Task description: Print the data exactly. Pictures stay out.
Start of Provided information
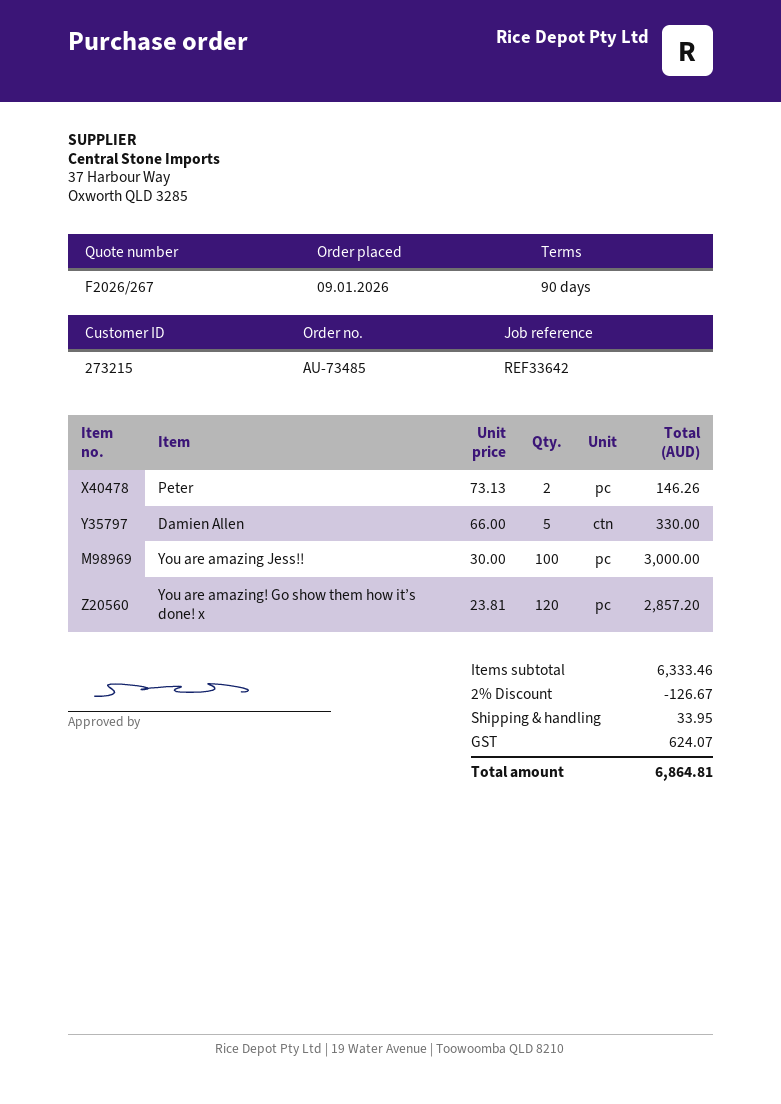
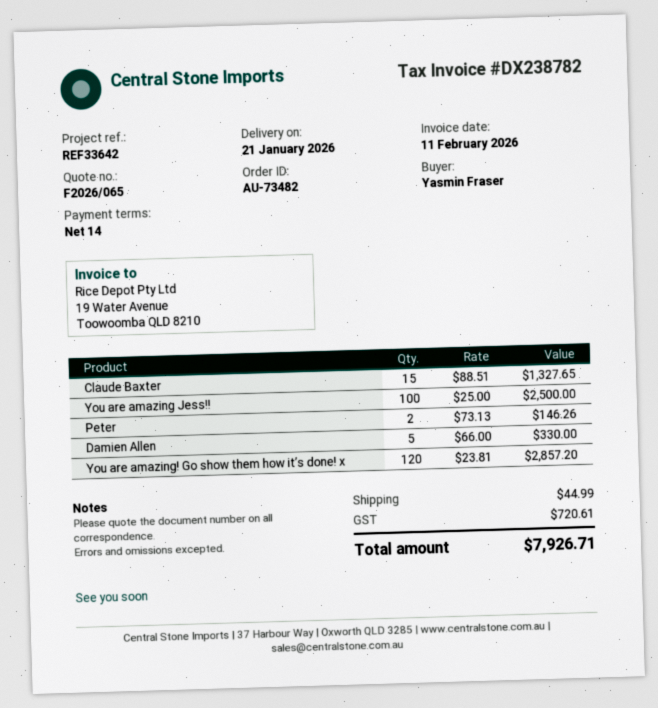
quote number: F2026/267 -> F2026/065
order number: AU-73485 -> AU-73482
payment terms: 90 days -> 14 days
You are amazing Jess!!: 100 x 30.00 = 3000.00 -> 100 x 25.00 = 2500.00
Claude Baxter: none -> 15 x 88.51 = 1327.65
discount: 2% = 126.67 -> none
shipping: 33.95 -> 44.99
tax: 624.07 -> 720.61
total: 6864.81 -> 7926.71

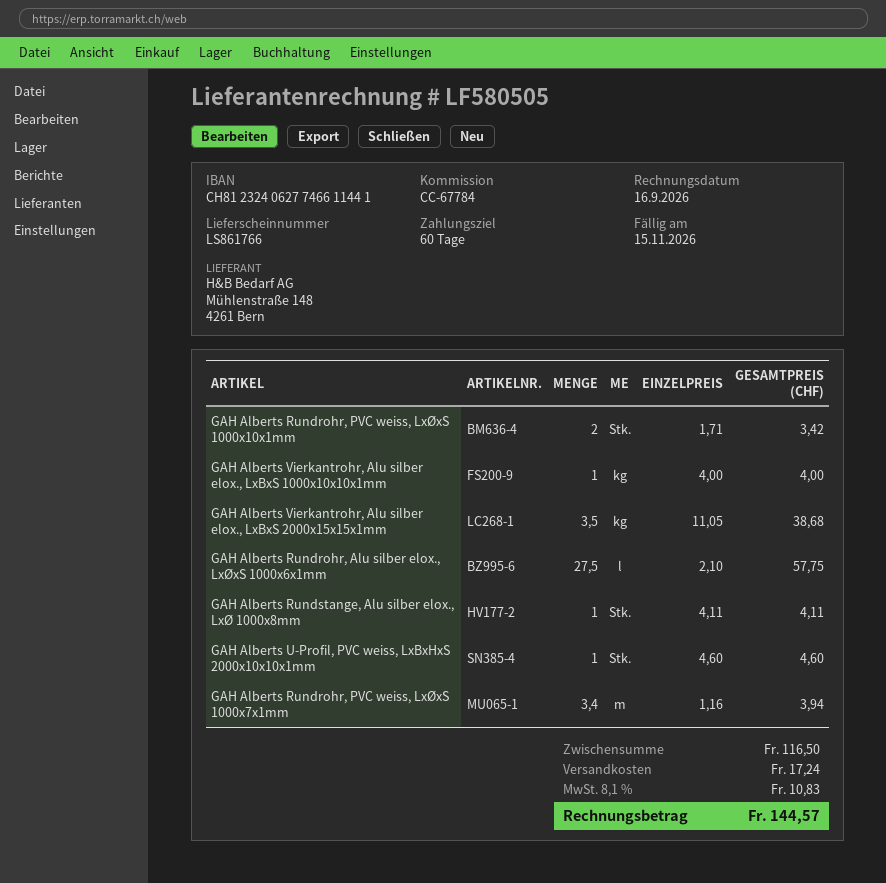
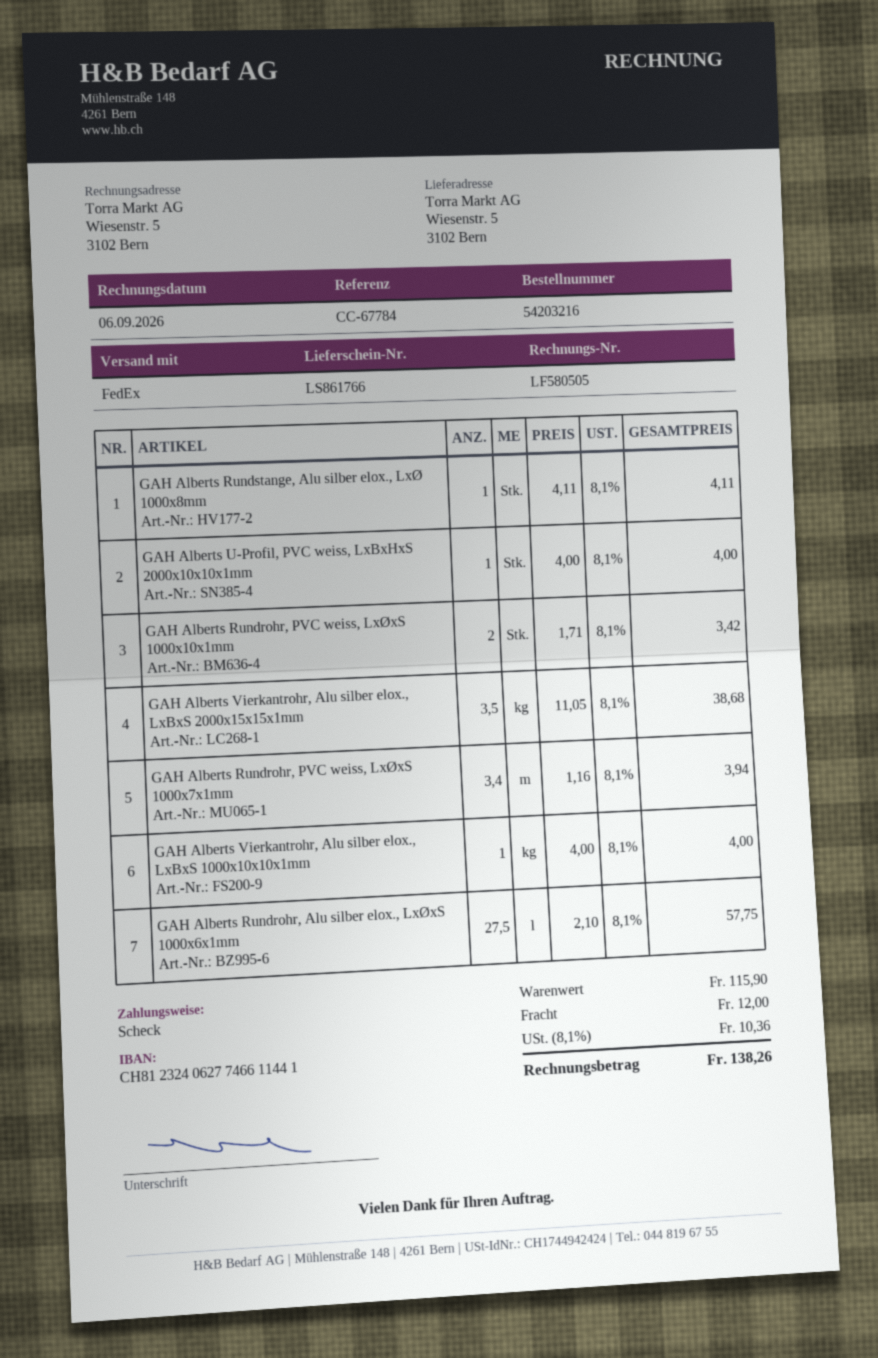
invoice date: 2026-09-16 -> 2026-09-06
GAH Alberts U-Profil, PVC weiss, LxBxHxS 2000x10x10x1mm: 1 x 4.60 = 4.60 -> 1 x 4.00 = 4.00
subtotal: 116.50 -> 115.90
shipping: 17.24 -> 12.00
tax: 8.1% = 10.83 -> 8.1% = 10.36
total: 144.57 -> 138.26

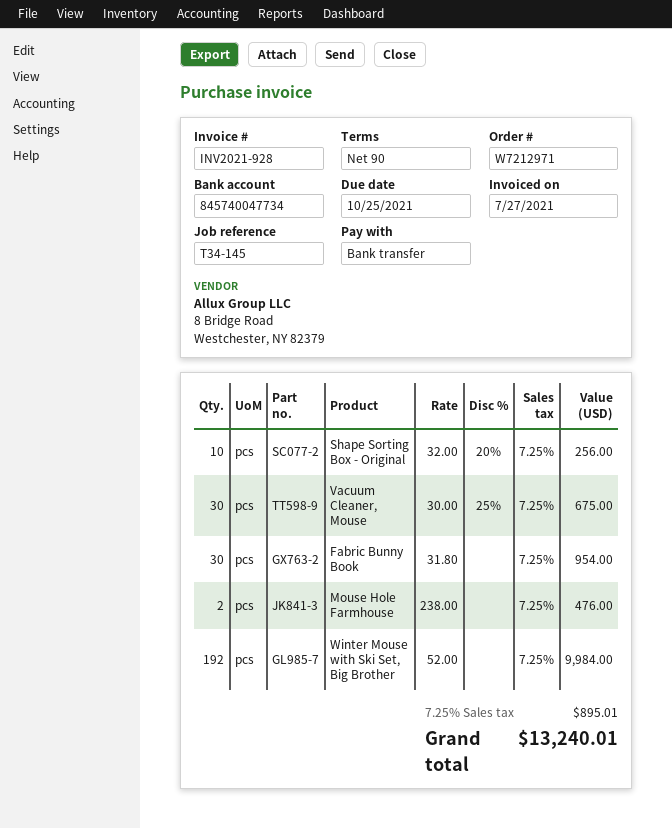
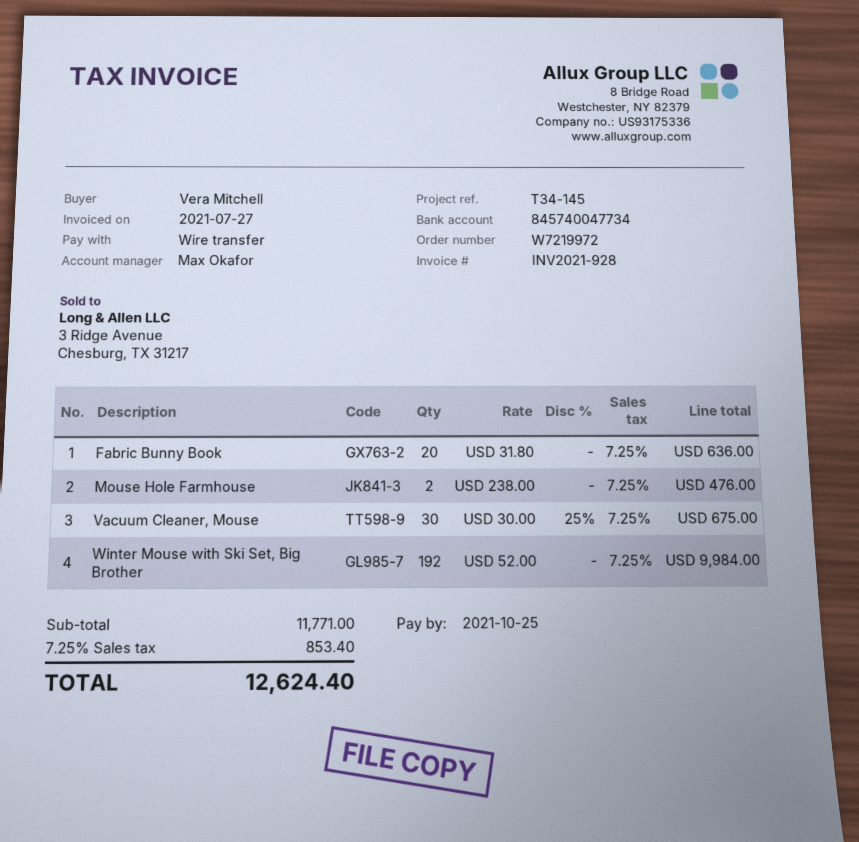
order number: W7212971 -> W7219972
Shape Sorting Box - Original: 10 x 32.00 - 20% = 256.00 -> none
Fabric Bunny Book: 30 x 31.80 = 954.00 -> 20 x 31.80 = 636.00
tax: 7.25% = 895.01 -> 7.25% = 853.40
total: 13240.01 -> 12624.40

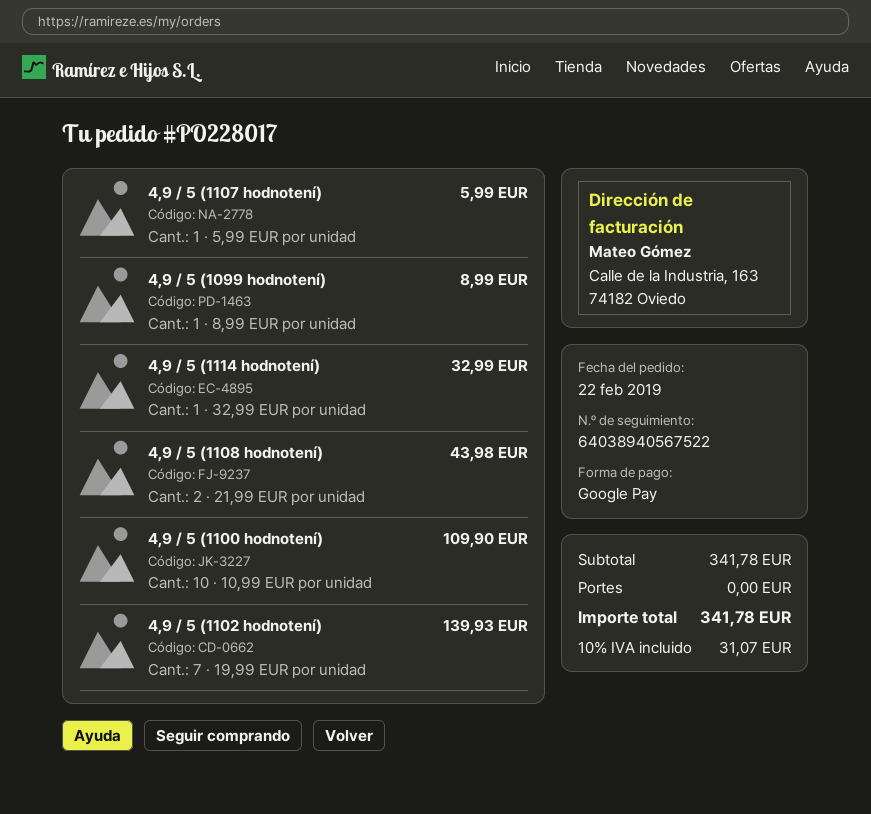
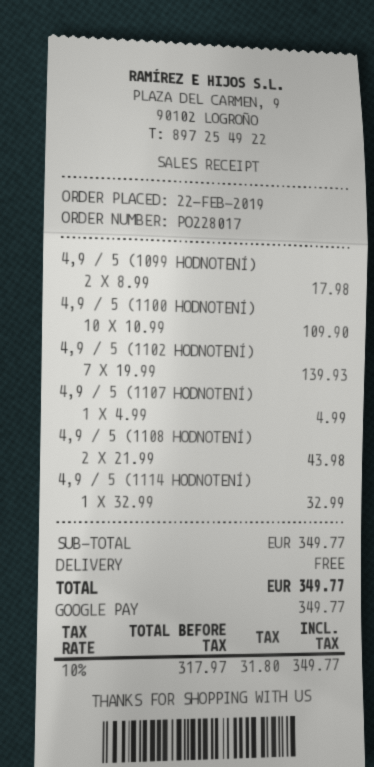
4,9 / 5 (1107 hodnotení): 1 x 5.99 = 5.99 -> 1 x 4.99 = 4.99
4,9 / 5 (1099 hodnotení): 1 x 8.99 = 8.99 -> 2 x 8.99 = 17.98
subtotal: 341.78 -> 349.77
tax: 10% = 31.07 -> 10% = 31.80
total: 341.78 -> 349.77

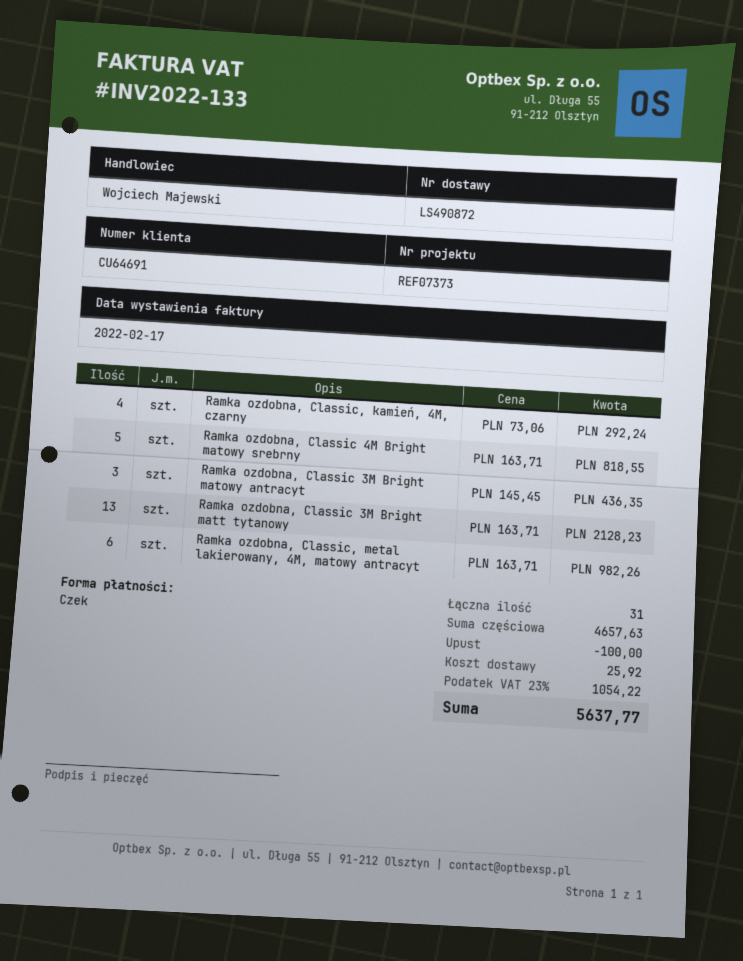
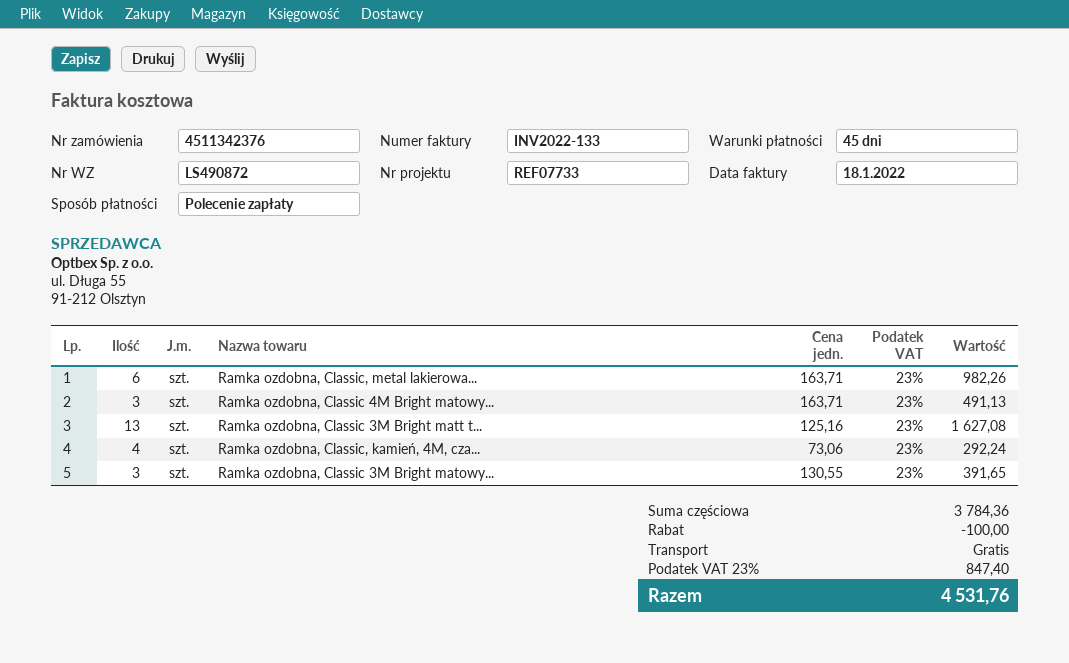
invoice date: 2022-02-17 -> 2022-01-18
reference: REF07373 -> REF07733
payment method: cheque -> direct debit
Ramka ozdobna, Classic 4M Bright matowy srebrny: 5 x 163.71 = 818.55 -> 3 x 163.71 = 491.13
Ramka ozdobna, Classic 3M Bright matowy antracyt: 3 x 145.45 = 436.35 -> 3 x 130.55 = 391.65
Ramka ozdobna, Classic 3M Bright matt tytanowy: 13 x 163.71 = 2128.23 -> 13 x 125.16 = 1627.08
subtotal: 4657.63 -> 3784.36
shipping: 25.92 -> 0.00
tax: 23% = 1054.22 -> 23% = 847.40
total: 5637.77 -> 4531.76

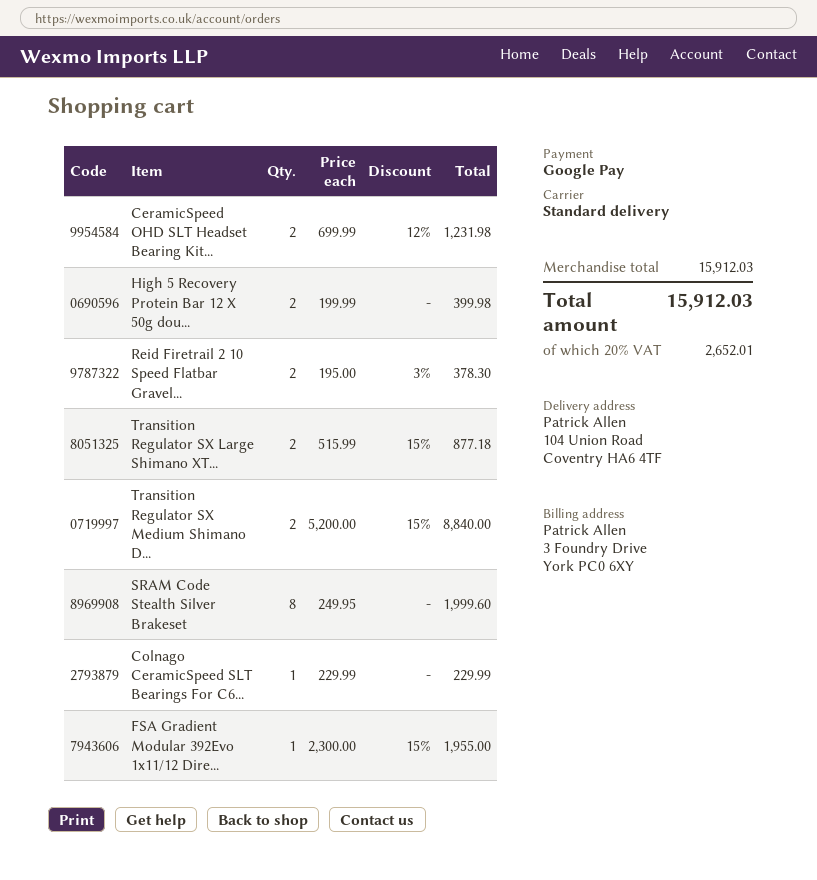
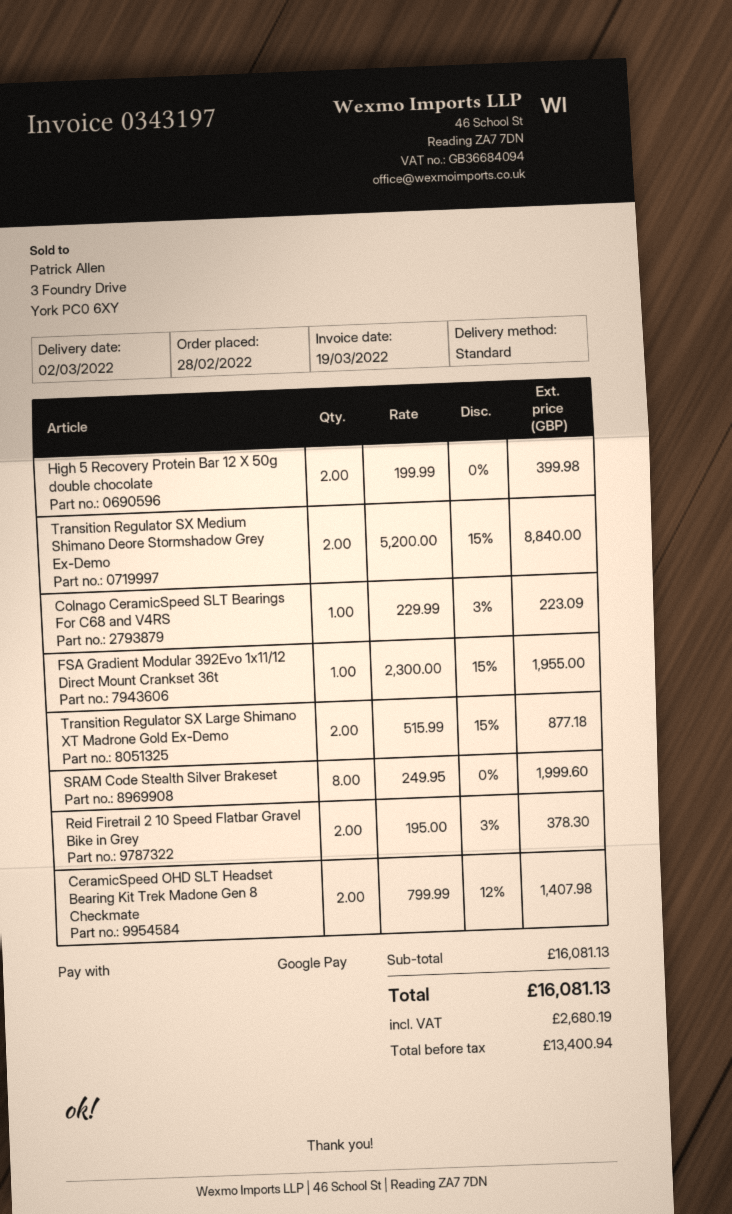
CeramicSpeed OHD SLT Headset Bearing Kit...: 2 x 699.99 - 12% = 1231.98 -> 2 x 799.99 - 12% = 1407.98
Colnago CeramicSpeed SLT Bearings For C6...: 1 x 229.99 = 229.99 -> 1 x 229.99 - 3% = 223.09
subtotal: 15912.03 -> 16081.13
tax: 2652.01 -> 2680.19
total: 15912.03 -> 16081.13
End of Provided information
Response area:
quote number: F2026/267 -> F2026/065
order number: AU-73485 -> AU-73482
payment terms: 90 days -> 14 days
You are amazing Jess!!: 100 x 30.00 = 3000.00 -> 100 x 25.00 = 2500.00
Claude Baxter: none -> 15 x 88.51 = 1327.65
discount: 2% = 126.67 -> none
shipping: 33.95 -> 44.99
tax: 624.07 -> 720.61
total: 6864.81 -> 7926.71

invoice date: 2026-09-16 -> 2026-09-06
GAH Alberts U-Profil, PVC weiss, LxBxHxS 2000x10x10x1mm: 1 x 4.60 = 4.60 -> 1 x 4.00 = 4.00
subtotal: 116.50 -> 115.90
shipping: 17.24 -> 12.00
tax: 8.1% = 10.83 -> 8.1% = 10.36
total: 144.57 -> 138.26

order number: W7212971 -> W7219972
Shape Sorting Box - Original: 10 x 32.00 - 20% = 256.00 -> none
Fabric Bunny Book: 30 x 31.80 = 954.00 -> 20 x 31.80 = 636.00
tax: 7.25% = 895.01 -> 7.25% = 853.40
total: 13240.01 -> 12624.40

4,9 / 5 (1107 hodnotení): 1 x 5.99 = 5.99 -> 1 x 4.99 = 4.99
4,9 / 5 (1099 hodnotení): 1 x 8.99 = 8.99 -> 2 x 8.99 = 17.98
subtotal: 341.78 -> 349.77
tax: 10% = 31.07 -> 10% = 31.80
total: 341.78 -> 349.77

invoice date: 2022-02-17 -> 2022-01-18
reference: REF07373 -> REF07733
payment method: cheque -> direct debit
Ramka ozdobna, Classic 4M Bright matowy srebrny: 5 x 163.71 = 818.55 -> 3 x 163.71 = 491.13
Ramka ozdobna, Classic 3M Bright matowy antracyt: 3 x 145.45 = 436.35 -> 3 x 130.55 = 391.65
Ramka ozdobna, Classic 3M Bright matt tytanowy: 13 x 163.71 = 2128.23 -> 13 x 125.16 = 1627.08
subtotal: 4657.63 -> 3784.36
shipping: 25.92 -> 0.00
tax: 23% = 1054.22 -> 23% = 847.40
total: 5637.77 -> 4531.76

CeramicSpeed OHD SLT Headset Bearing Kit...: 2 x 699.99 - 12% = 1231.98 -> 2 x 799.99 - 12% = 1407.98
Colnago CeramicSpeed SLT Bearings For C6...: 1 x 229.99 = 229.99 -> 1 x 229.99 - 3% = 223.09
subtotal: 15912.03 -> 16081.13
tax: 2652.01 -> 2680.19
total: 15912.03 -> 16081.13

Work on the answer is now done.